::: DATA EXTRACT :::

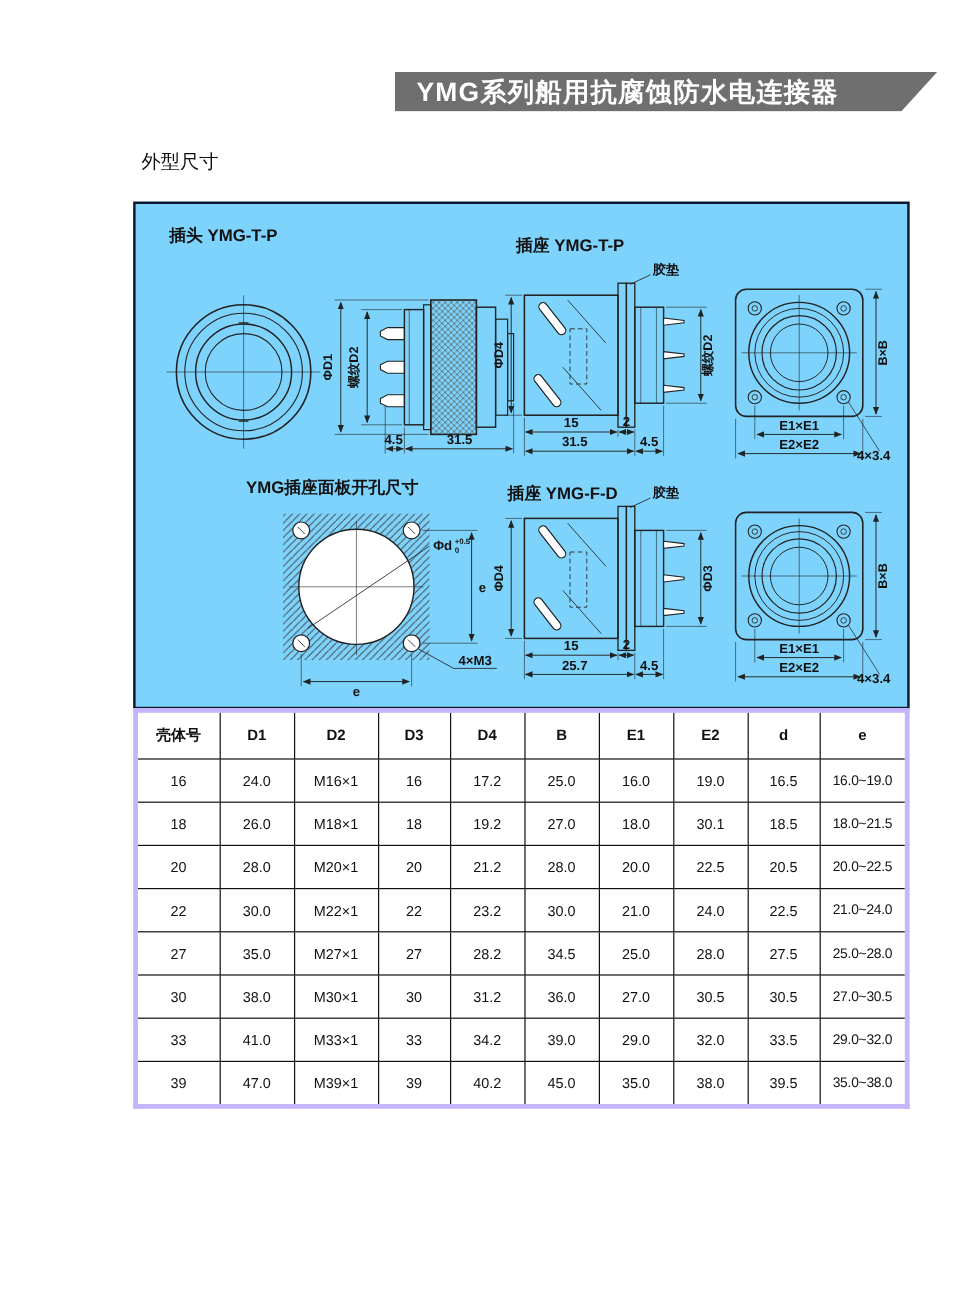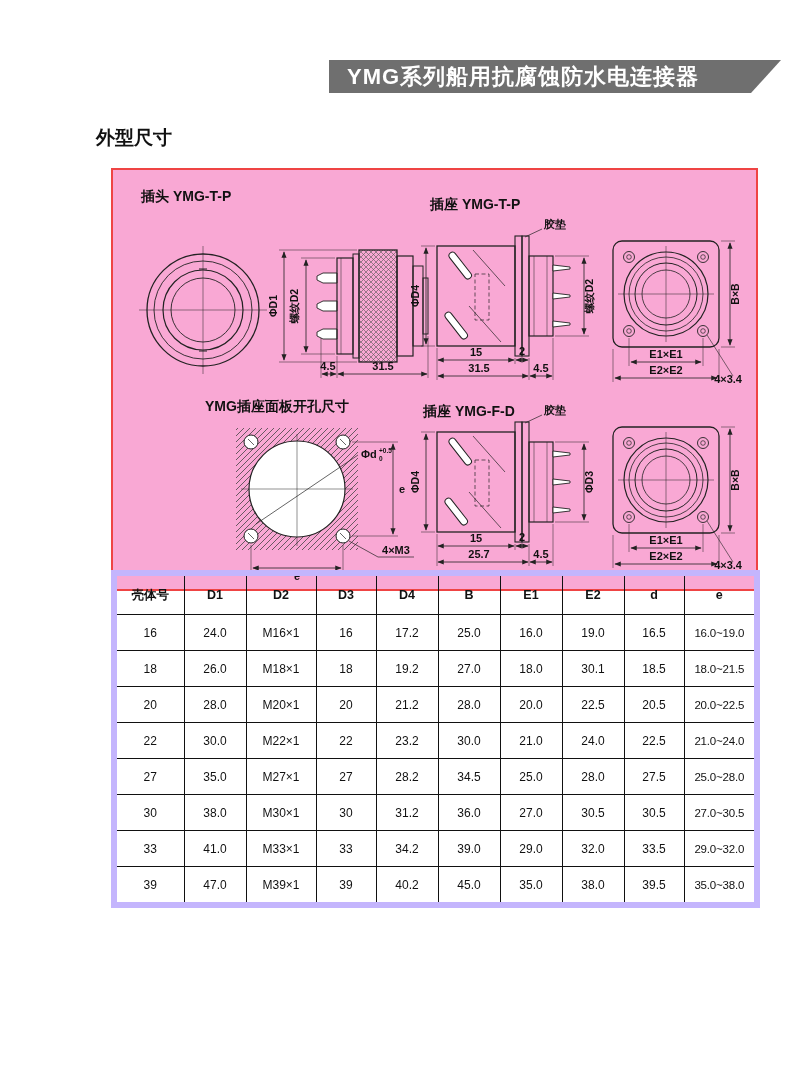--- a/index.html
+++ b/index.html
@@ -12,7 +12,7 @@
   #banner .txt{display:block;font-size:22px;font-weight:bold;color:#fff;
           line-height:33px;padding-left:18px;letter-spacing:1px;white-space:nowrap;}
   
-  #section-title{position:absolute;left:73px;top:125px;font-size:19px;font-weight:bold;}
+  #section-title{position:absolute;left:95px;top:125px;font-size:16px;font-weight:normal;}
   
   #panel{position:absolute;left:88px;top:168px;width:643px;height:419px;
          border:2px solid #ef4444;background:#f9a8d4;}

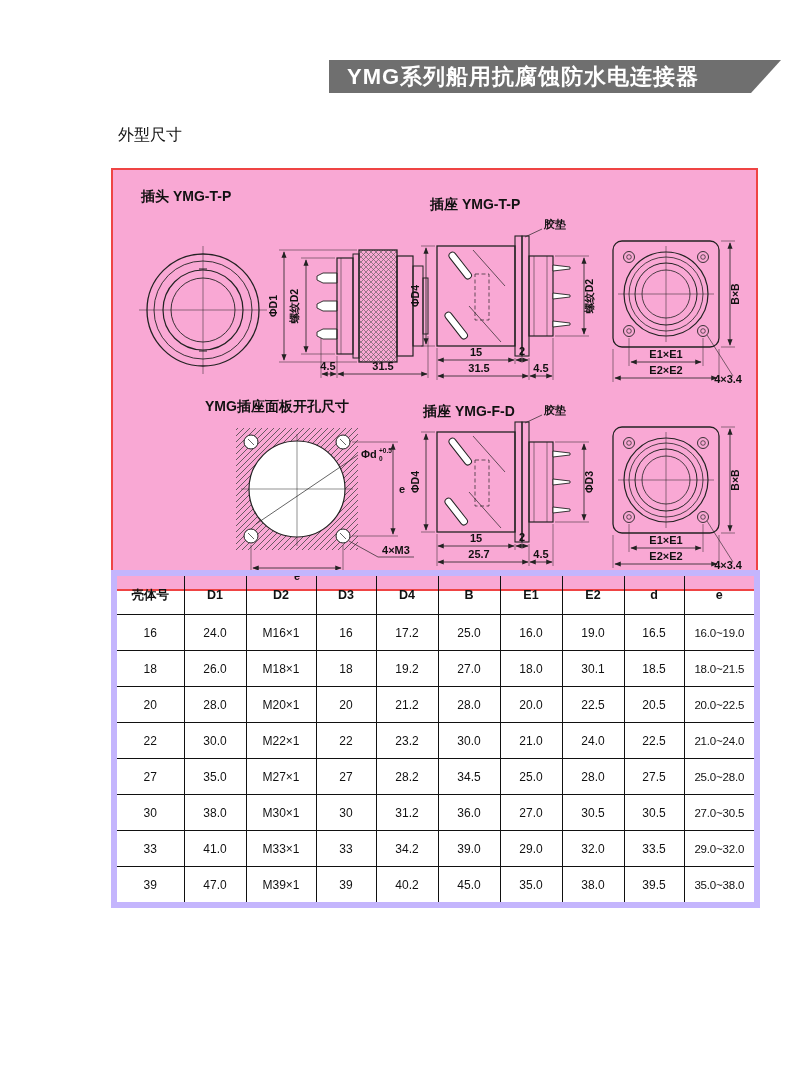--- a/index.html
+++ b/index.html
@@ -15,7 +15,7 @@
   #section-title{position:absolute;left:95px;top:125px;font-size:16px;font-weight:normal;}
   
   #panel{position:absolute;left:88px;top:168px;width:643px;height:419px;
-         border:2px solid #ef4444;background:#f9a8d4;}
+         border:2px solid #0f172a;background:#7dd3fc;}
   .drawing-label{position:absolute;font-weight:bold;font-size:14px;white-space:nowrap;}
   svg.drawing{position:absolute;overflow:visible;}
   svg text{font-family:"Liberation Sans",sans-serif;fill:#111;stroke:none;}

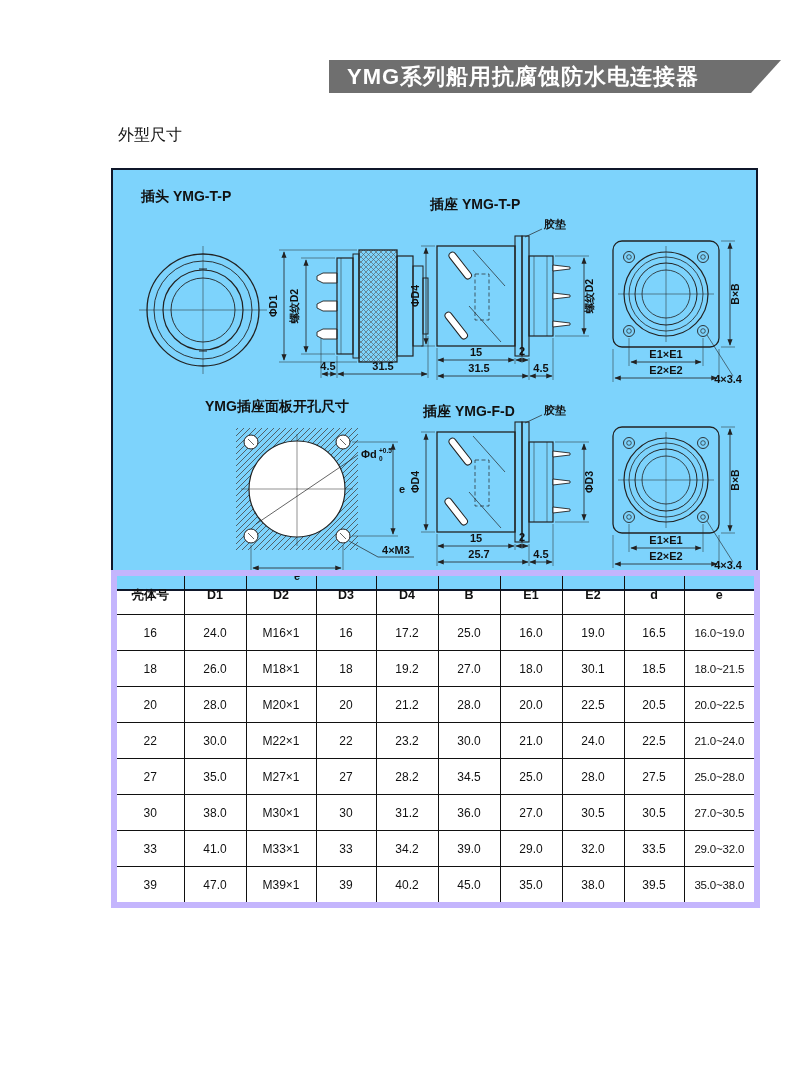--- a/index.html
+++ b/index.html
@@ -23,8 +23,8 @@
   .dimrot{font-size:10.5px;font-weight:600;}
   .tol{font-size:6.5px;font-weight:600;}
   
-  #spec-table{position:absolute;left:88px;top:570px;width:643px;
-              border-collapse:collapse;table-layout:fixed;border:6px solid #c4b5fd;}
+  #spec-table{position:absolute;left:88px;top:590px;width:643px;
+              border-collapse:collapse;table-layout:fixed;border:4px solid #c4b5fd;}
   #spec-table th,#spec-table td{border:1px solid #111;text-align:center;
               vertical-align:middle;padding:0;font-size:12px;color:#111;}
   #spec-table th{height:38px;font-weight:bold;font-size:12.5px;}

:::

** TASK **
In the listing above, how many lines hold the string "spec"? Only the number is to be reported.

** RESPONSE **
4